REVIEW: “Proverbs of Hell for Writers” by Ian McDonald

Review of Ian McDonald, “Proverbs of Hell for Writers”, in Tod McCoy and M. Huw Evans, eds., Pocket Workshop: Essays on Living as a Writer (Hydra House Clarion West Writers Workshop, 2021): 181-188 — Purchase here. Reviewed by Sara L. Uckelman. (Read the review of the anthology.)

McDonald closes off the anthology by giving us 94 pithy proverbs about reading, writing, and being a writer. Some obvious, some insightful, some humorous, some inspirational, this was a good way to end the collection. Having devoured the entire book over the course of four days, I now feel like maybe, just maybe, I can tackle again that glorious pain which is attempting to put words of fiction onto paper.

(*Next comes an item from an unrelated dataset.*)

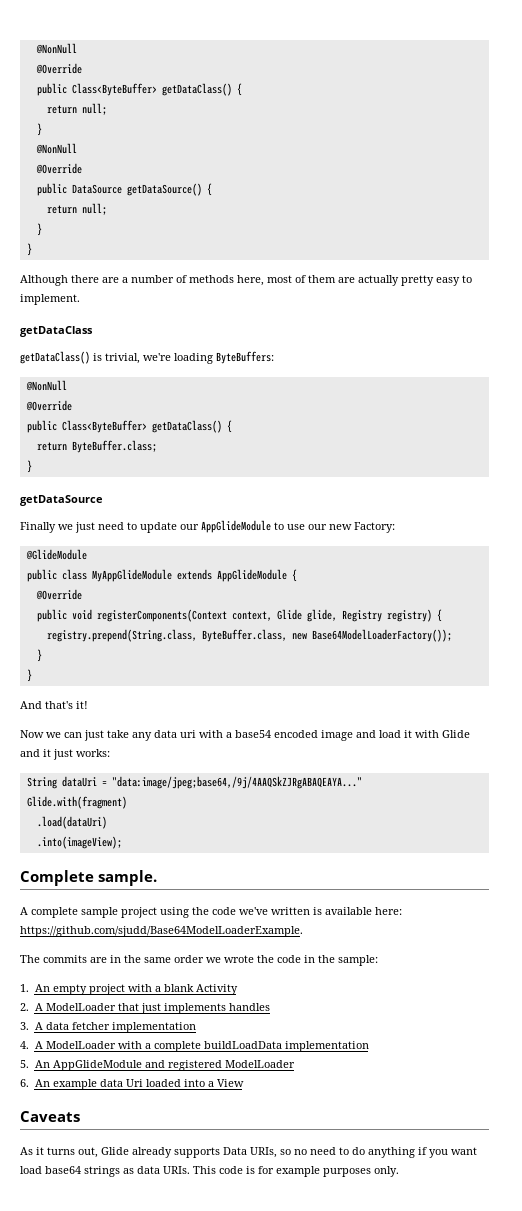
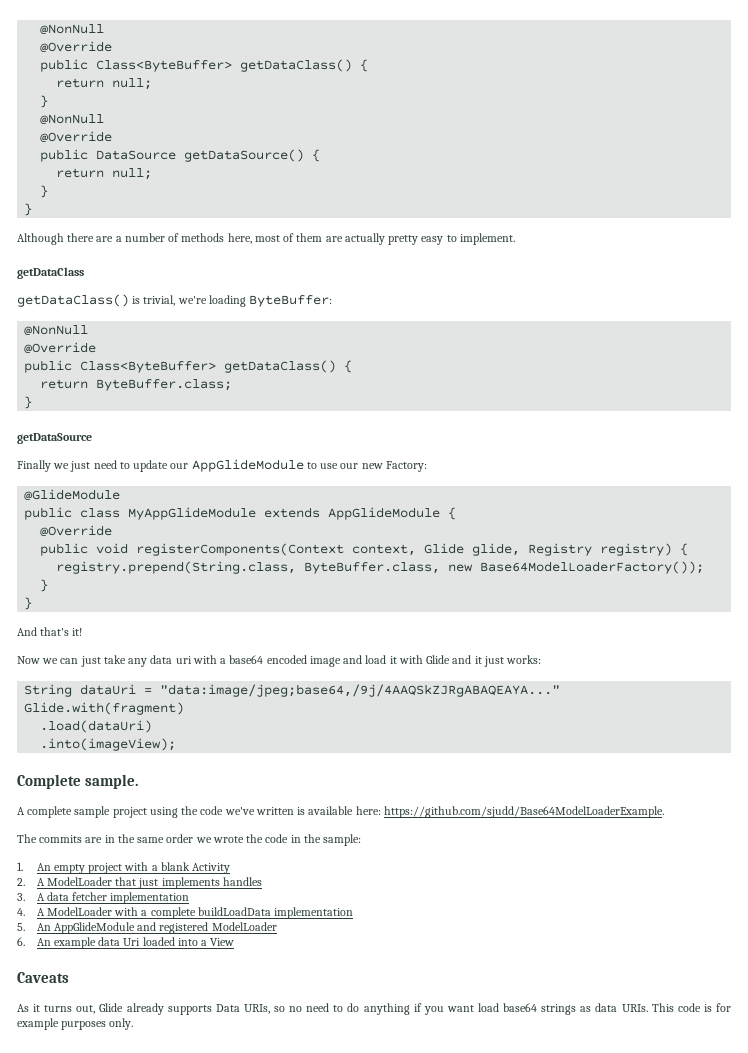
[216,351,274,364] ByteBuffers: -> [249,295,333,307] ByteBuffer:
[235,730,271,738] base54 -> [229,655,264,664] base64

REVIEW: “Matters of Life and Death” by Susan Palwick

Review of Susan Palwick, “Matters of Life and Death”, in Tod McCoy and M. Huw Evans, eds., Pocket Workshop: Essays on Living as a Writer (Hydra House Clarion West Writers Workshop, 2021): 175-179 — Purchase here. Reviewed by Sara L. Uckelman. (Read the review of the anthology.)

Palwick in her essay extols the virtues of what she calls “slow writing”, and compares the process of writing to that of learning how to spin and weave cloth — not as a metaphor, but as an actual explication of practice, talking about what she learned about how to write while she was learning how to spin: In neither case should you draft too fast.

REVIEW: “*Take As Needed” by Hiromi Goto

Review of Hiromi Goto, “*Take As Needed”, in Tod McCoy and M. Huw Evans, eds., Pocket Workshop: Essays on Living as a Writer (Hydra House Clarion West Writers Workshop, 2021): 171-174 — Purchase here. Reviewed by Sara L. Uckelman. (Read the review of the anthology.)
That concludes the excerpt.